** Opening EXERCISE INPUT block **

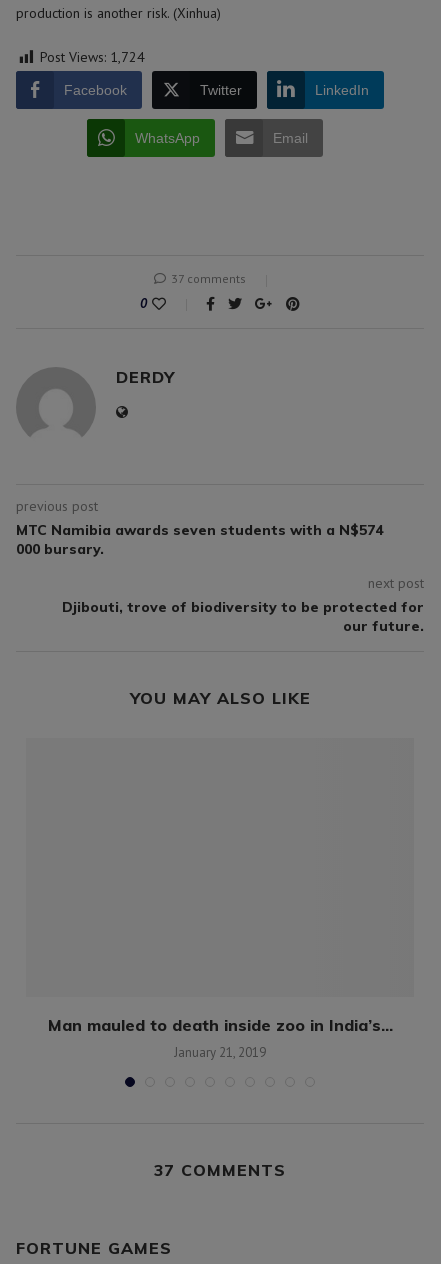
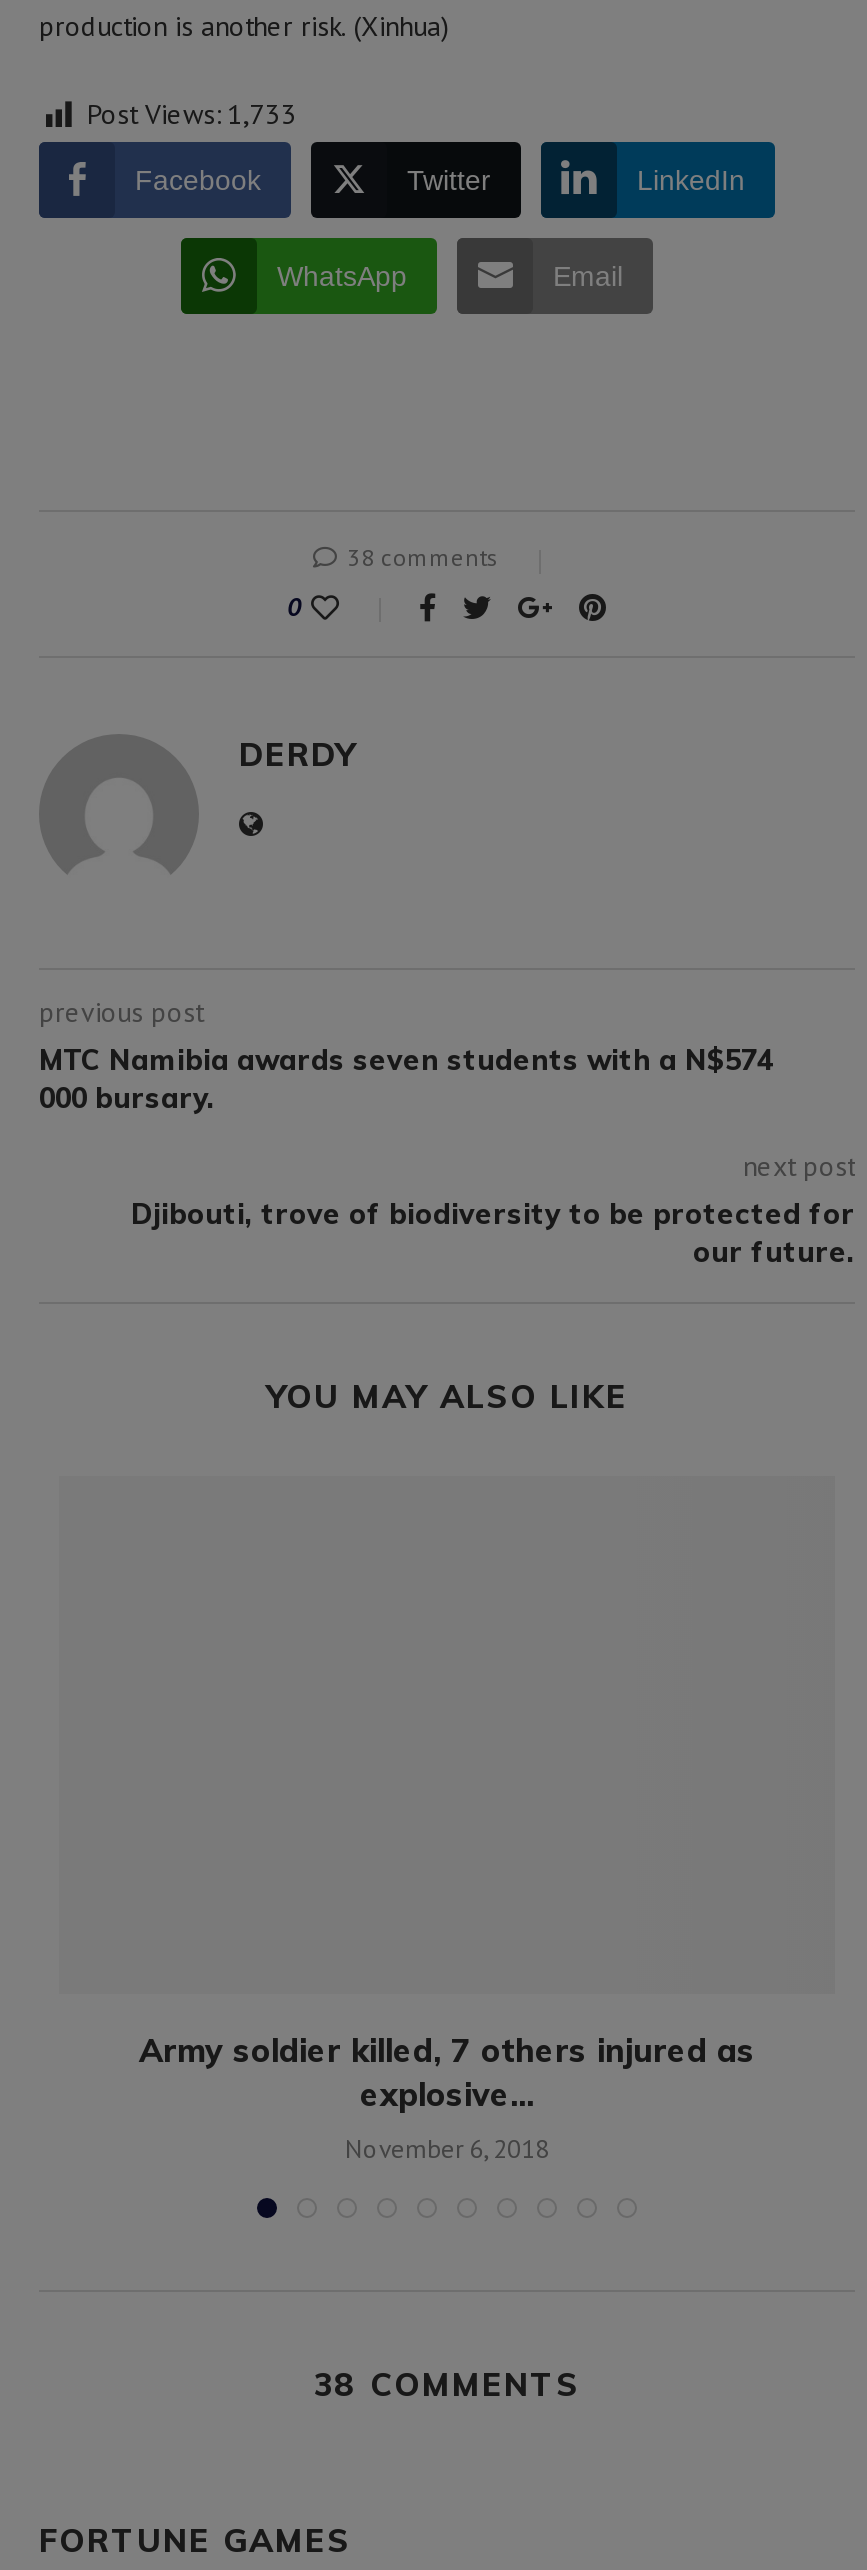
- Post Views: 1,724
+ Post Views: 1,733

- 37 comments
+ 38 comments

- Man mauled to death inside zoo in India’s...
- January 21, 2019
+ Army soldier killed, 7 others injured as
+ explosive...
+ November 6, 2018

- 37 COMMENTS
+ 38 COMMENTS
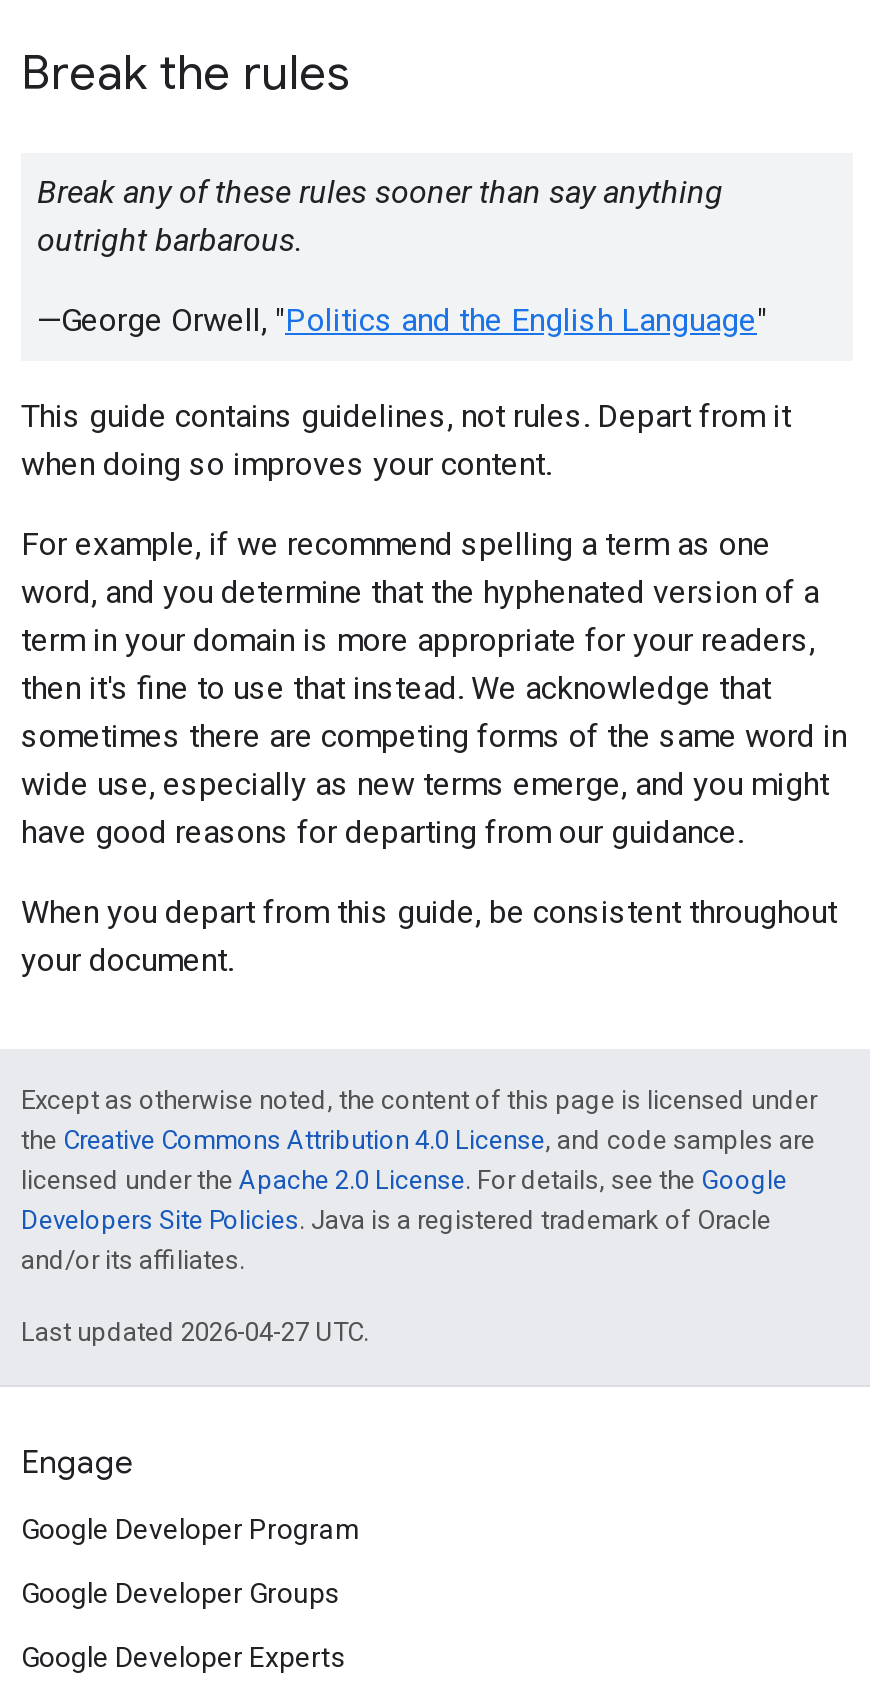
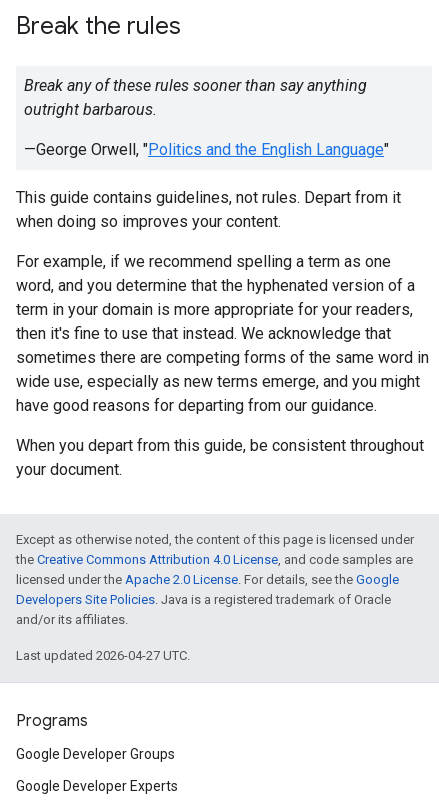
- Engage
- Google Developer Program
+ Programs
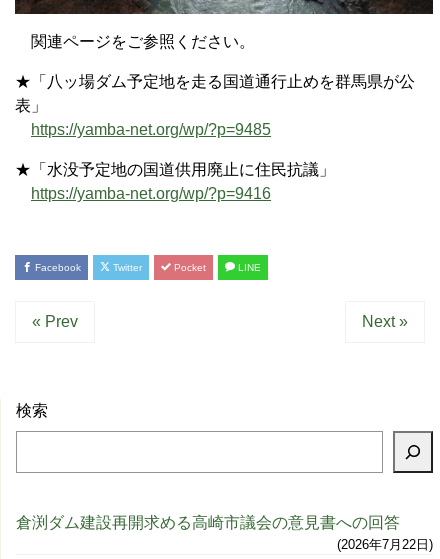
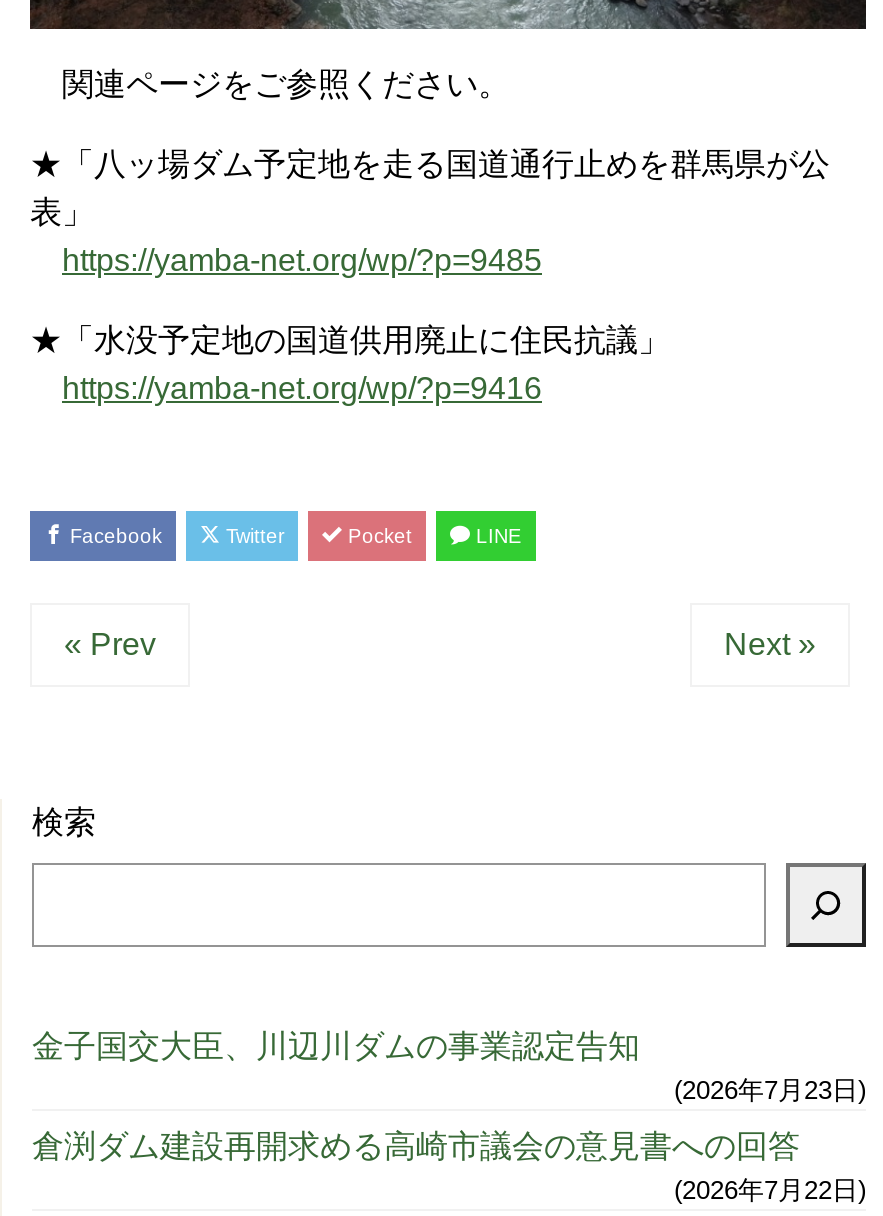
+ 金子国交大臣、川辺川ダムの事業認定告知
+ 2026年7月23日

** Closing EXERCISE INPUT block **

ABOUT THIS EXERCISE: Would you copy each line above exactly as given, dropping any images?

ANSWER:
- Post Views: 1,724
+ Post Views: 1,733

- 37 comments
+ 38 comments

- Man mauled to death inside zoo in India’s...
- January 21, 2019
+ Army soldier killed, 7 others injured as
+ explosive...
+ November 6, 2018

- 37 COMMENTS
+ 38 COMMENTS
- Engage
- Google Developer Program
+ Programs
+ 金子国交大臣、川辺川ダムの事業認定告知
+ 2026年7月23日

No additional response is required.